§ **Provided data**:
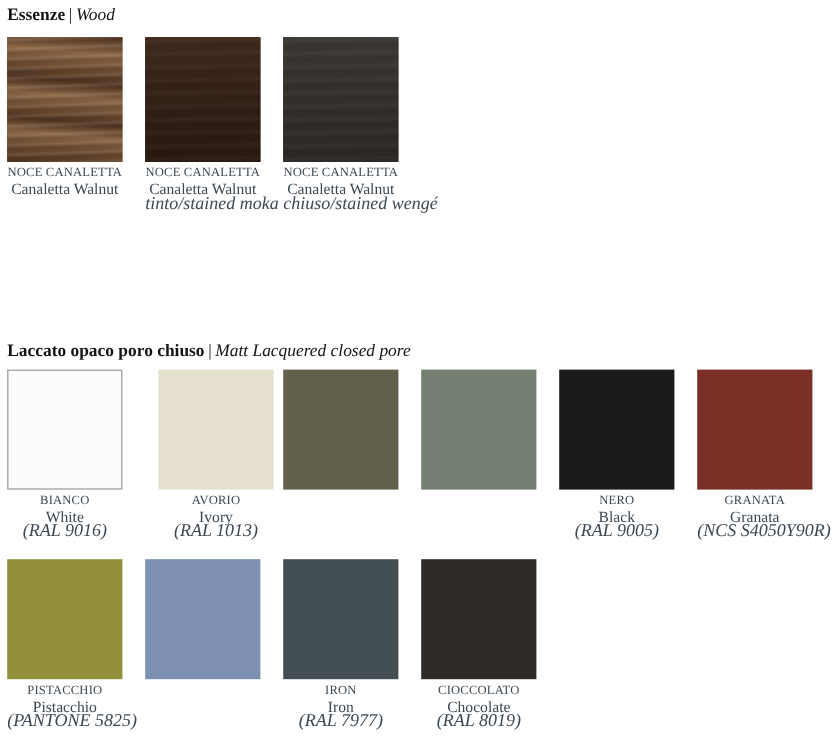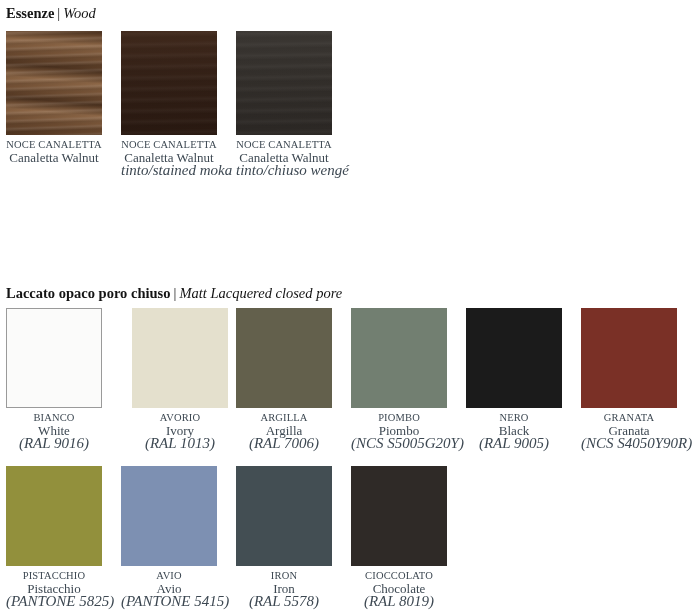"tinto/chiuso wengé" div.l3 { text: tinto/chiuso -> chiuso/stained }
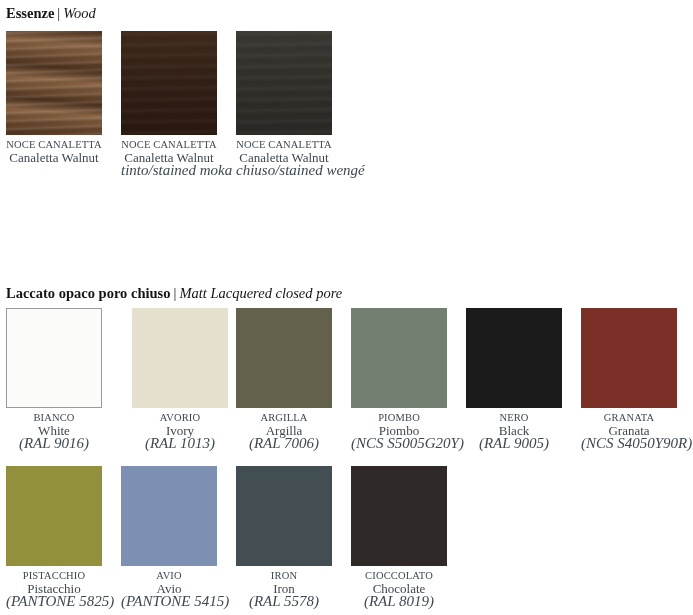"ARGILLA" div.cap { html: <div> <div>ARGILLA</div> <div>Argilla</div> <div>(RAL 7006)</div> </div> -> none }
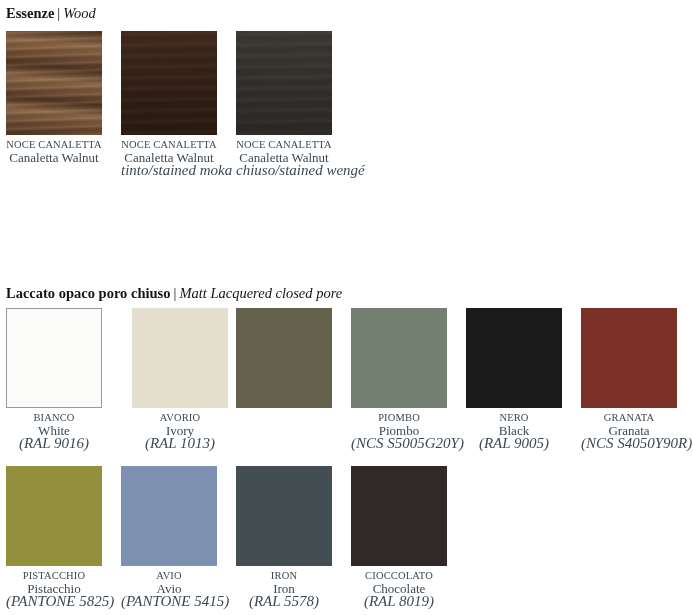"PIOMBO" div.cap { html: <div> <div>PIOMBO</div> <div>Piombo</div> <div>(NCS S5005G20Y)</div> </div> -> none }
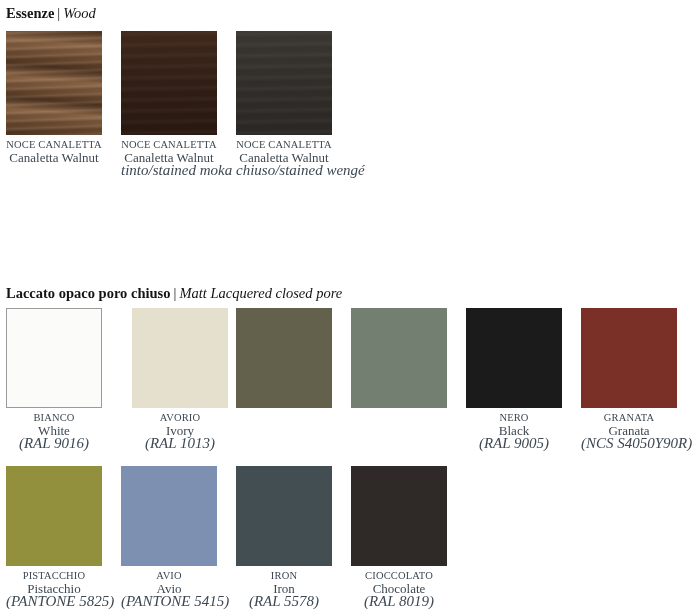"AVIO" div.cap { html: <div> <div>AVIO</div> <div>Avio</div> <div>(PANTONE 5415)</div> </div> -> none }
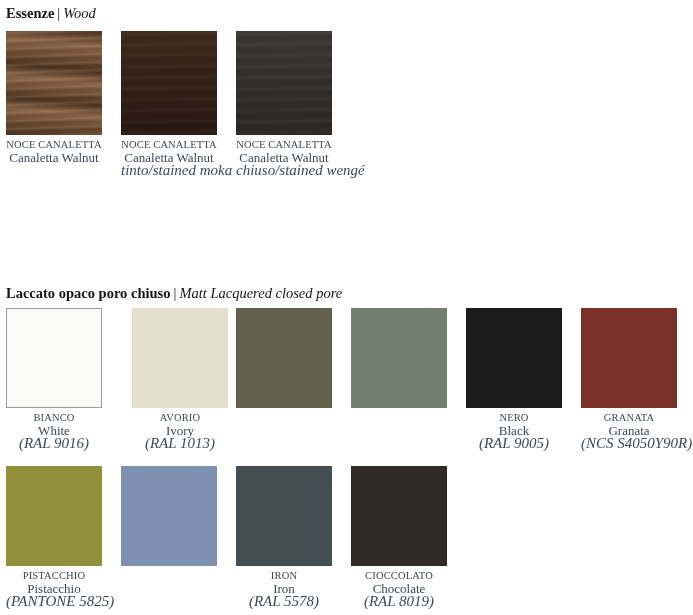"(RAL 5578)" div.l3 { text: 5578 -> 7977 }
--
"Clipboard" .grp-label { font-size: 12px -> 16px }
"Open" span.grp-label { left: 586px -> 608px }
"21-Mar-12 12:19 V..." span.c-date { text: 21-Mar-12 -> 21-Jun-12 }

§ **Work to complete**: Which lines contain "span"? Copy each of them from the listing.

§ **Finished exercise**:
"Open" span.grp-label { left: 586px -> 608px }
"21-Mar-12 12:19 V..." span.c-date { text: 21-Mar-12 -> 21-Jun-12 }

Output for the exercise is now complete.